Nature volume 414pages 305–308 (2001)Cite this article

Abstract

Haemoglobin C (HbC; β6Glu → Lys) is common in malarious areas of West Africa, especially in Burkina Faso1,2. Conclusive evidence exists on the protective role against severe malaria of haemoglobin S (HbS; β6Glu → Val) heterozygosity3, whereas conflicting results for the HbC trait have been reported4,5,6,7,8,9,10 and no epidemiological data exist on the possible role of the HbCC genotype.

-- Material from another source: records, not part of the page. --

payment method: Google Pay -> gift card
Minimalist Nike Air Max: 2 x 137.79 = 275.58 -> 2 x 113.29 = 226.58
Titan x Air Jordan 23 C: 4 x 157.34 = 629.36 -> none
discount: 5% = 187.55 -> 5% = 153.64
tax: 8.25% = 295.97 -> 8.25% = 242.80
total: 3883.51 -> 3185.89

In vitro studies suggested that HbCC erythrocytes fail to support the growth of P. falciparum11,12 but HbC homozygotes with high P. falciparum parasitaemias have been observed10. Here we show, in a large case–control study performed in Burkina Faso on 4,348 Mossi subjects, that HbC is associated with a 29% reduction in risk of clinical malaria in HbAC heterozygotes (P = 0.0008) and of 93% in HbCC homozygotes (P = 0.0011). These findings, together with the limited pathology of HbAC and HbCC13 compared to the severely disadvantaged HbSS and HbSC genotypes and the low βS gene frequency in the geographic epicentre of βC1,2,14, support the hypothesis that, in the long term and in the absence of malaria control, HbC would replace HbS in central West Africa.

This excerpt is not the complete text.